[Records shown]

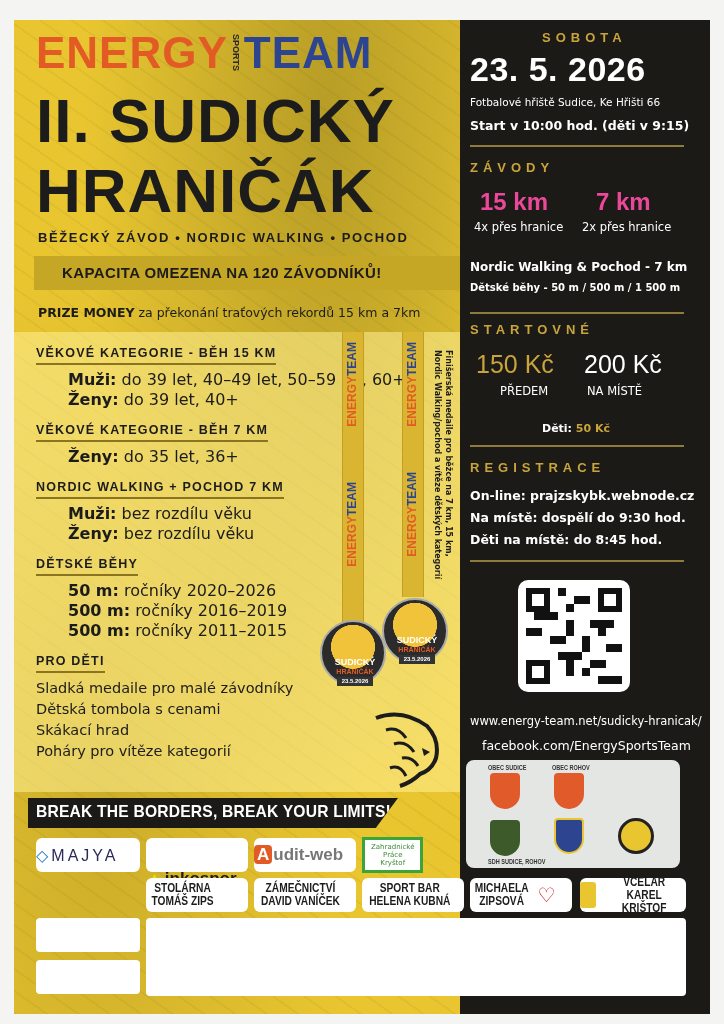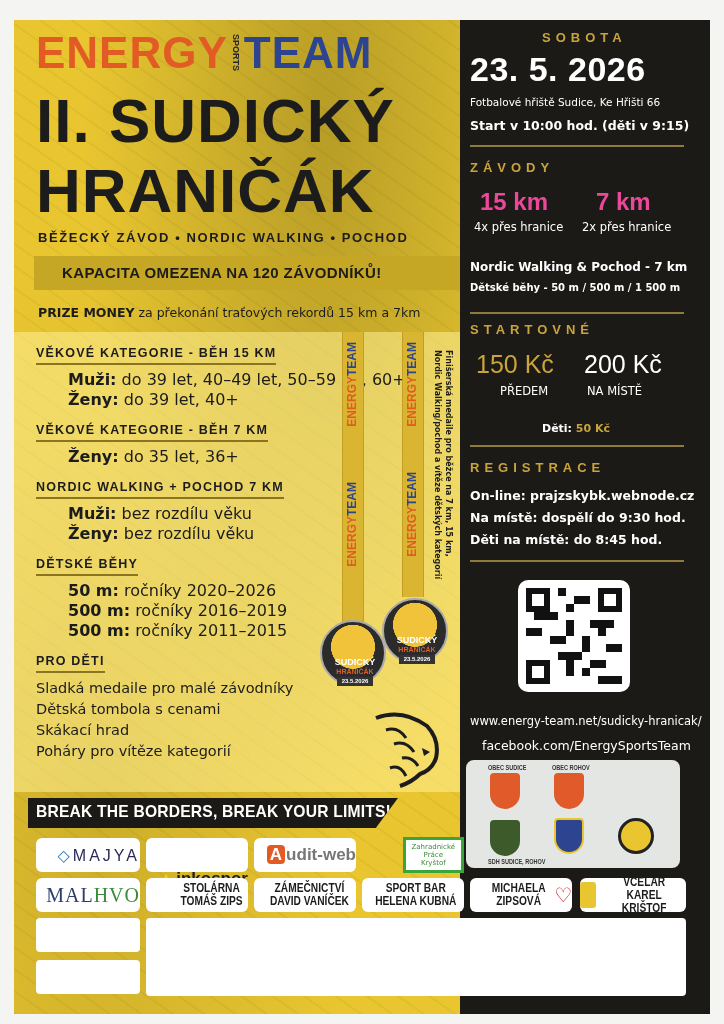--- a/index.html
+++ b/index.html
@@ -48,21 +48,21 @@
   .medal .m-txt { position: absolute; left: -4px; top: 36px; width: 74px; text-align: center; font-family: "Liberation Sans", sans-serif; font-weight: 700; font-size: 9px; color: #fff; line-height: 9px; }
   .medal .m-sub { color: #e25b25; font-size: 7px; display: block; }
   .medal .m-date { display: block; font-size: 6px; background: #333; color: #fff; margin: 1px auto 0; width: 36px; }
   .medal-note { position: absolute; left: 418px; top: 330px; height: 260px; writing-mode: vertical-rl; font-size: 8px; color: #1c1c1c; line-height: 11px; font-weight: 700; }
 
   .tiger { position: absolute; left: 358px; top: 688px; width: 70px; height: 80px; }
 
   .slogan { position: absolute; left: 14px; top: 778px; width: 370px; height: 30px; background: #1b1a17; clip-path: polygon(0 0, 100% 0, 94% 100%, 0 100%); }
   .slogan span { position: absolute; left: 8px; top: 4px; font-family: "Liberation Sans", sans-serif; font-weight: 700; font-size: 17px; color: #fff; letter-spacing: 0.2px; transform: scaleX(0.92); transform-origin: left; white-space: nowrap; }
 
-  .sponsor { position: absolute; background: #fff; border-radius: 6px; display: flex; align-items: center; justify-content: flex-end; text-align: center; }
+  .sponsor { position: absolute; background: #fff; border-radius: 6px; display: flex; align-items: center; justify-content: flex-start; text-align: center; }
   .sp-text { font-family: "Liberation Sans", sans-serif; font-weight: 700; font-size: 12px; line-height: 13px; color: #1c1c1c; transform: scaleX(0.85); }
   .sp-logo-majya { font-family: "Liberation Sans", sans-serif; font-size: 16px; color: #2a2a5a; letter-spacing: 3px; }
   .sp-logo-majya i { color: #2a7fc0; font-style: normal; margin-right: 3px; letter-spacing: 0; }
   .sp-logo-inkospor { font-family: "Liberation Sans", sans-serif; font-weight: 700; font-size: 17px; color: #1c1c1c; margin-top: 48px; }
   .sp-logo-inkospor i { font-style: normal; color: #e8e000; margin-right: 2px; }
   .sp-logo-audit { font-family: "Liberation Sans", sans-serif; font-weight: 700; font-size: 17px; color: #777; }
   .sp-logo-audit i { font-style: normal; color: #fff; background: #e25b25; border-radius: 4px; padding: 0 3px; margin-right: 1px; }
   .sp-logo-zahrad { border: 3px solid #3aa53a; font-size: 7px; color: #3a8a3a; padding: 3px 6px; line-height: 8px; background: #fff; }
   .sp-logo-malhvo { font-family: "Liberation Serif", serif; font-size: 20px; color: #2d3e6a; letter-spacing: 1px; }
   .sp-logo-malhvo i { font-style: normal; color: #3a8a3a; }
@@ -258,23 +258,20 @@
     <span class="sp-logo-audit"><i>A</i><span>udit-web</span></span>
   </div>
   <div class="sponsor" style="left:348px; top:818px; width:102px; height:34px; background:transparent;">
     <div class="sp-logo-zahrad">
       <div>Zahradnické</div>
         <div>Práce</div>
         <div>Kryštof</div>
     </div>
   </div>
 
-  <div class="sponsor" style="left:22px; top:858px; width:104px; height:34px;">
-    <span class="sp-logo-malhvo"><span>MAL</span><i>HVO</i></span>
-  </div>
   <div class="sponsor" style="left:132px; top:858px; width:102px; height:34px;">
     <div class="sp-text">
         <div>STOLÁRNA</div>
         <div>TOMÁŠ ZIPS</div>
       </div>
   </div>
   <div class="sponsor" style="left:240px; top:858px; width:102px; height:34px;">
     <div class="sp-text">
         <div>ZÁMEČNICTVÍ</div>
         <div>DAVID VANÍČEK</div>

[/Records shown]

=== Directions ===
Could you reproduce the lines above, from the one that holds "<div>Práce</div>" through the last, exactly as they stand?

=== Answer for the task ===
         <div>Práce</div>
         <div>Kryštof</div>
     </div>
   </div>
 
-  <div class="sponsor" style="left:22px; top:858px; width:104px; height:34px;">
-    <span class="sp-logo-malhvo"><span>MAL</span><i>HVO</i></span>
-  </div>
   <div class="sponsor" style="left:132px; top:858px; width:102px; height:34px;">
     <div class="sp-text">
         <div>STOLÁRNA</div>
         <div>TOMÁŠ ZIPS</div>
       </div>
   </div>
   <div class="sponsor" style="left:240px; top:858px; width:102px; height:34px;">
     <div class="sp-text">
         <div>ZÁMEČNICTVÍ</div>
         <div>DAVID VANÍČEK</div>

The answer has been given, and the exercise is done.